EXERCISE DATA section start

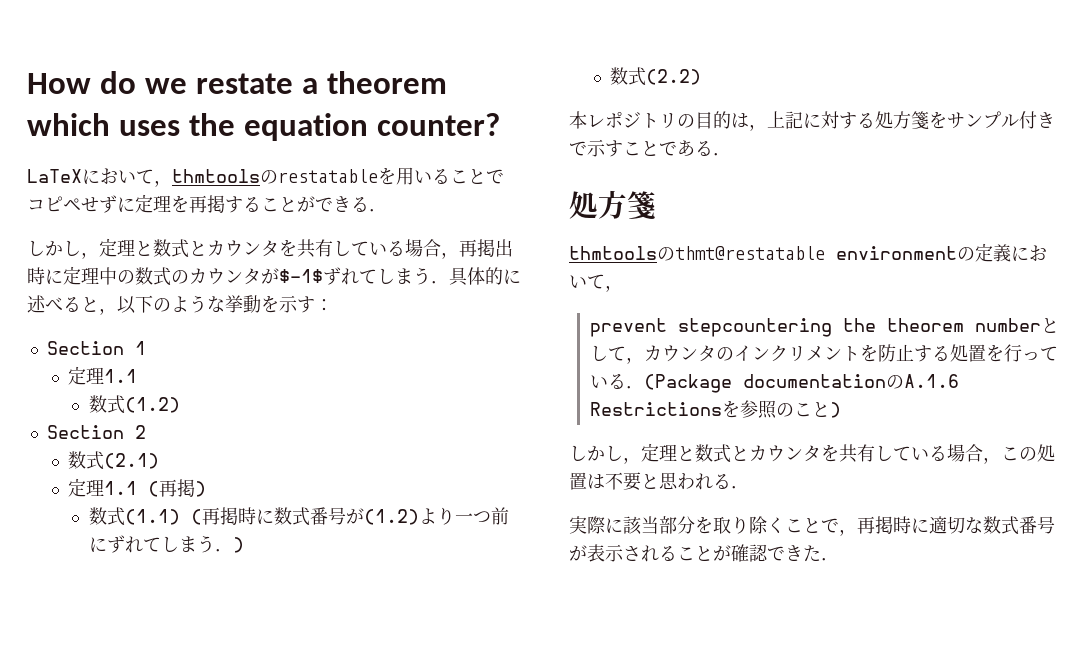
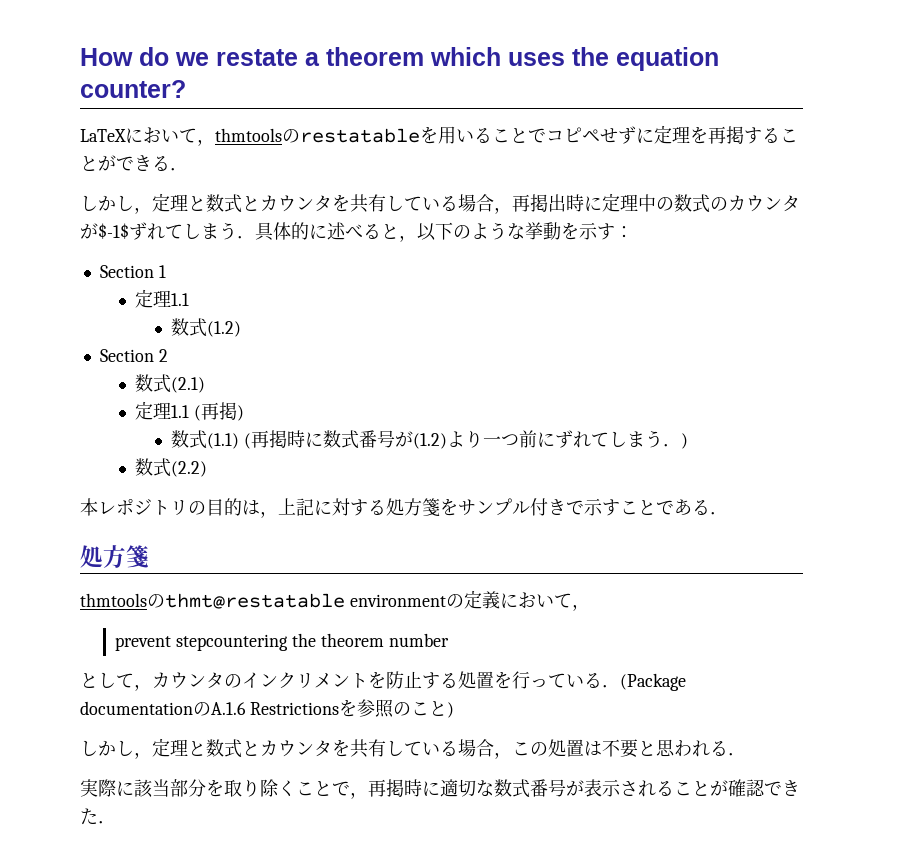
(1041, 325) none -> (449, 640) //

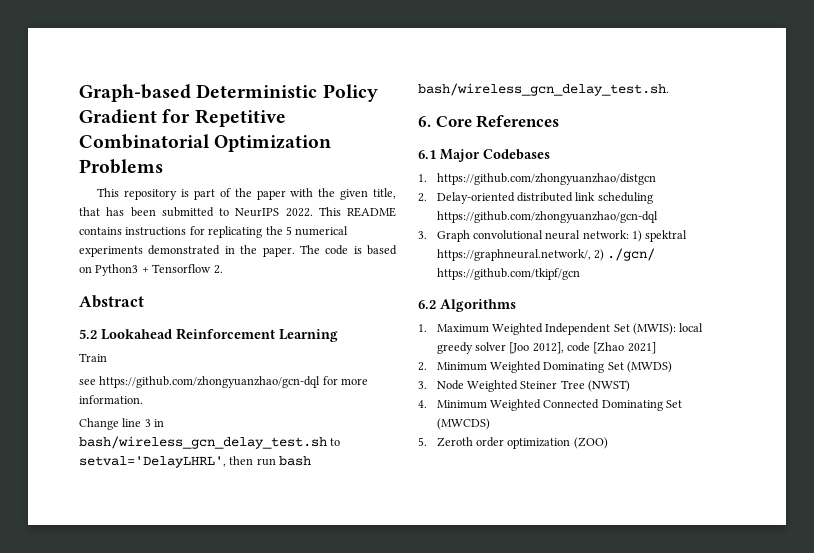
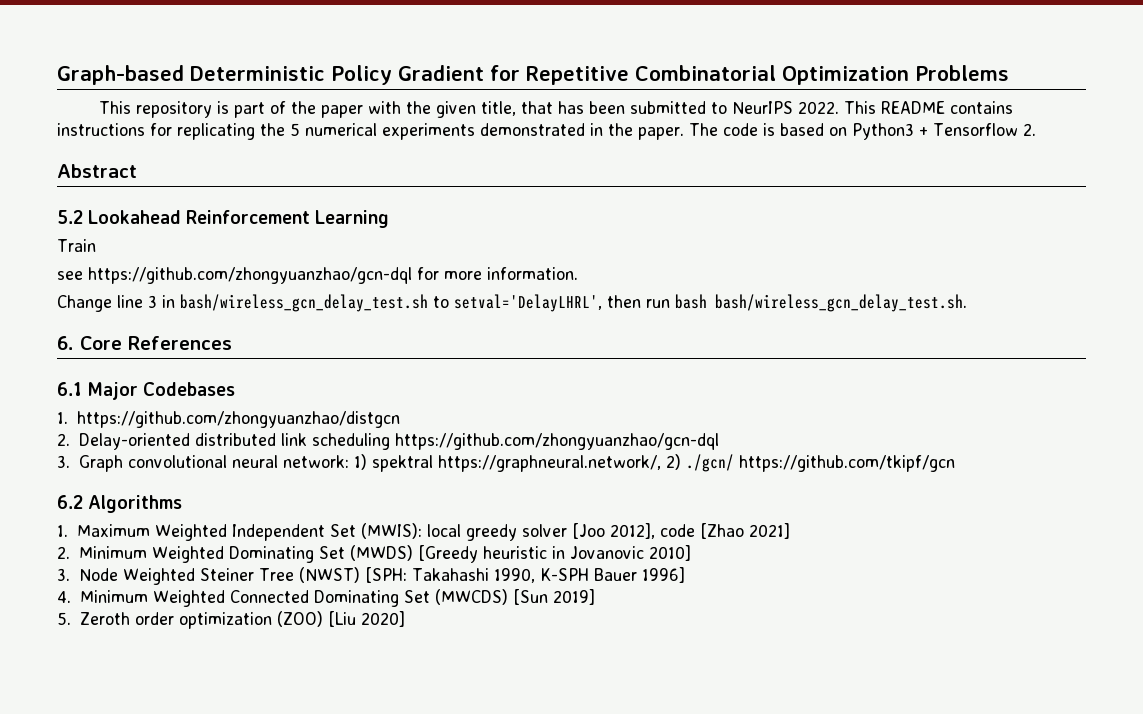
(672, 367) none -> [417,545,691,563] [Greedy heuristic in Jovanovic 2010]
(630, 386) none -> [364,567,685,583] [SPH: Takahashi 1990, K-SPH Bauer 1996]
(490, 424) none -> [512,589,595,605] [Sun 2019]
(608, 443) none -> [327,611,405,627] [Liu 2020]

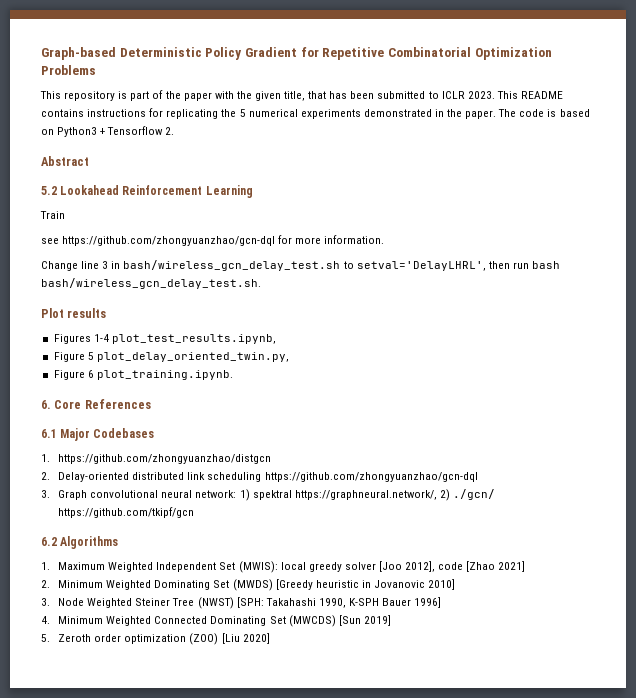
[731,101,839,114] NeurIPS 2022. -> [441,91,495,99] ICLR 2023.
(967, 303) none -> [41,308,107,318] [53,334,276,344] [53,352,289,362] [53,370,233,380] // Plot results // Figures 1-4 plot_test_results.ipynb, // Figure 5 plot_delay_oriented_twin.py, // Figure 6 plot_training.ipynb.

EXERCISE DATA section end

**WHAT THIS TASK INVOLVES:** Would you show every line in the data above that contains the string "none"?

**REPLY TO THE EXERCISE:**
(1041, 325) none -> (449, 640) //
(672, 367) none -> [417,545,691,563] [Greedy heuristic in Jovanovic 2010]
(630, 386) none -> [364,567,685,583] [SPH: Takahashi 1990, K-SPH Bauer 1996]
(490, 424) none -> [512,589,595,605] [Sun 2019]
(608, 443) none -> [327,611,405,627] [Liu 2020]
(967, 303) none -> [41,308,107,318] [53,334,276,344] [53,352,289,362] [53,370,233,380] // Plot results // Figures 1-4 plot_test_results.ipynb, // Figure 5 plot_delay_oriented_twin.py, // Figure 6 plot_training.ipynb.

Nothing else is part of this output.